• [DATASET CONTENT]:
....

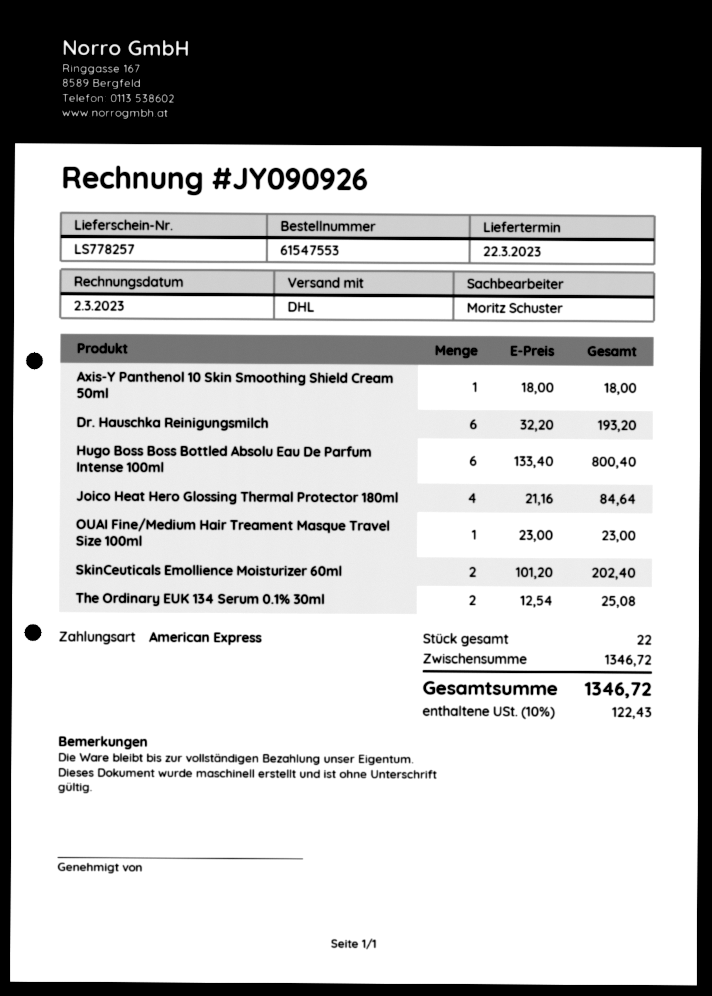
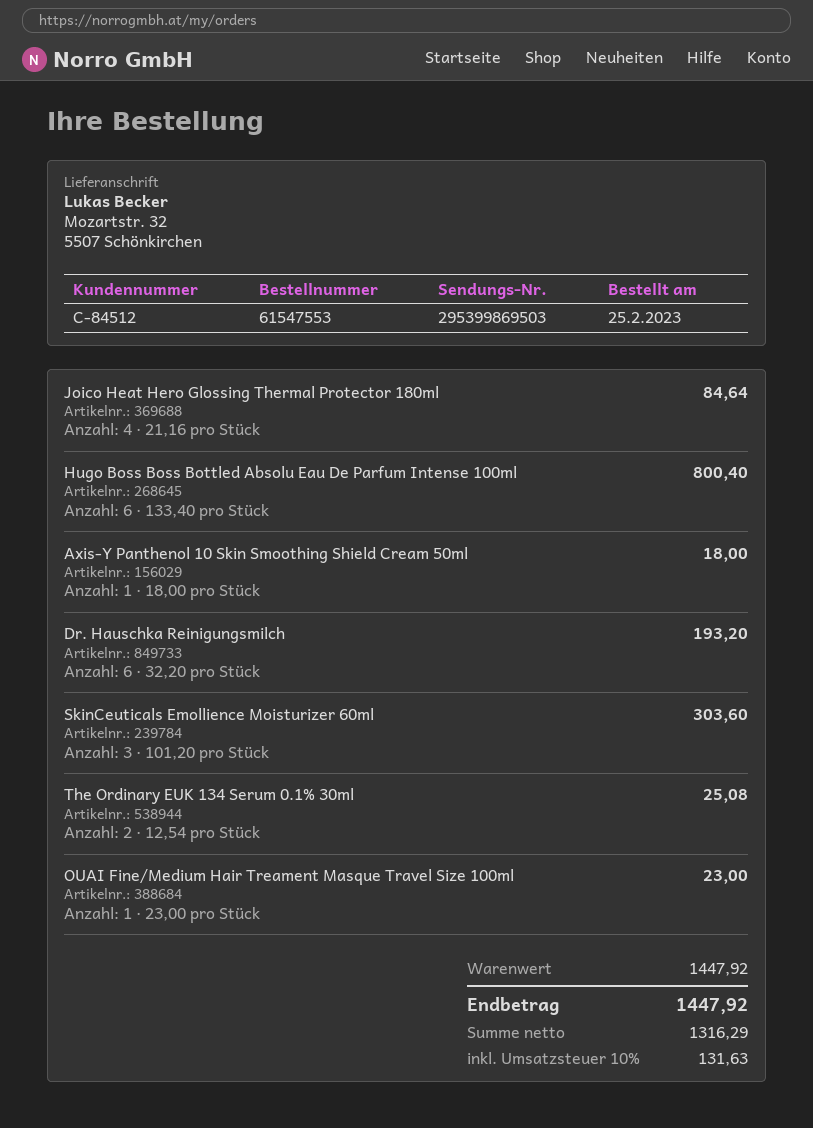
SkinCeuticals Emollience Moisturizer 60ml: 2 x 101.20 = 202.40 -> 3 x 101.20 = 303.60
subtotal: 1346.72 -> 1447.92
tax: 10% = 122.43 -> 10% = 131.63
total: 1346.72 -> 1447.92

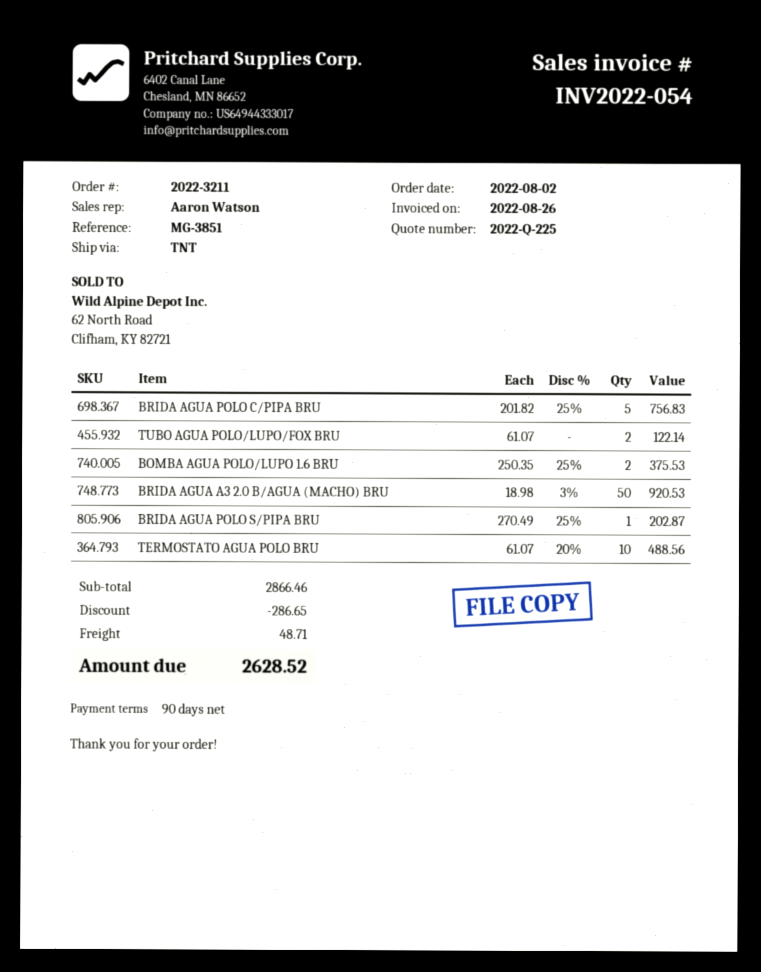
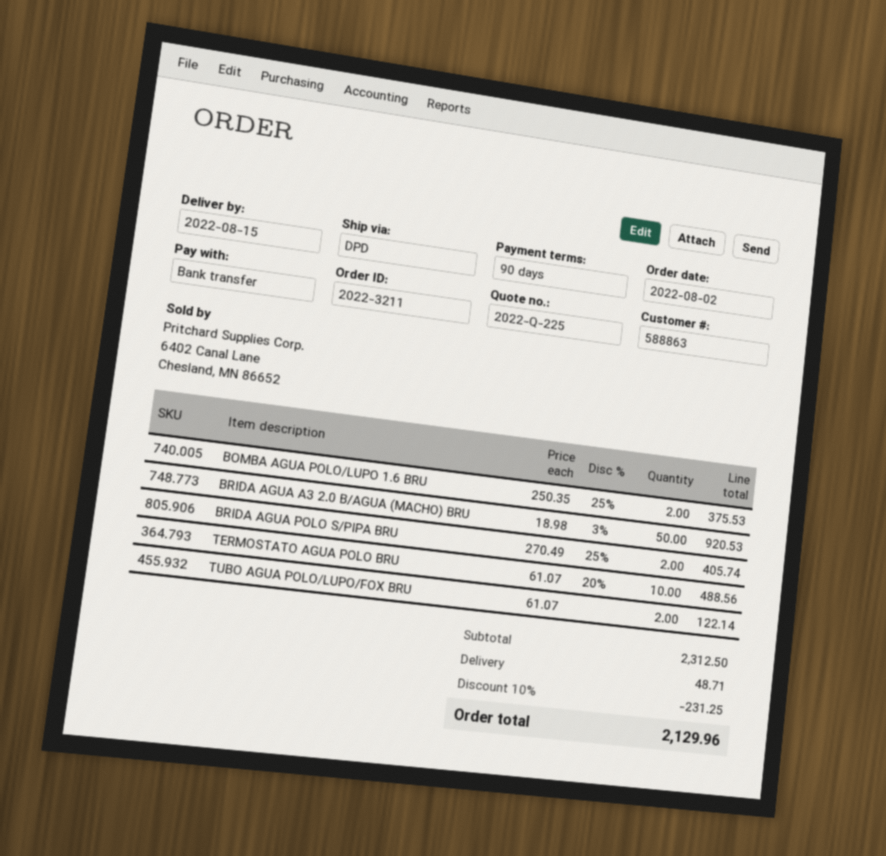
shipping method: TNT -> DPD
BRIDA AGUA POLO C/PIPA BRU: 5 x 201.82 - 25% = 756.83 -> none
BRIDA AGUA POLO S/PIPA BRU: 1 x 270.49 - 25% = 202.87 -> 2 x 270.49 - 25% = 405.74
subtotal: 2866.46 -> 2312.50
discount: 286.65 -> 231.25
total: 2628.52 -> 2129.96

....

In the answer, all of the material should appear exactly as given, with no picture carried over.

• [WORKED SOLUTION]:
SkinCeuticals Emollience Moisturizer 60ml: 2 x 101.20 = 202.40 -> 3 x 101.20 = 303.60
subtotal: 1346.72 -> 1447.92
tax: 10% = 122.43 -> 10% = 131.63
total: 1346.72 -> 1447.92

shipping method: TNT -> DPD
BRIDA AGUA POLO C/PIPA BRU: 5 x 201.82 - 25% = 756.83 -> none
BRIDA AGUA POLO S/PIPA BRU: 1 x 270.49 - 25% = 202.87 -> 2 x 270.49 - 25% = 405.74
subtotal: 2866.46 -> 2312.50
discount: 286.65 -> 231.25
total: 2628.52 -> 2129.96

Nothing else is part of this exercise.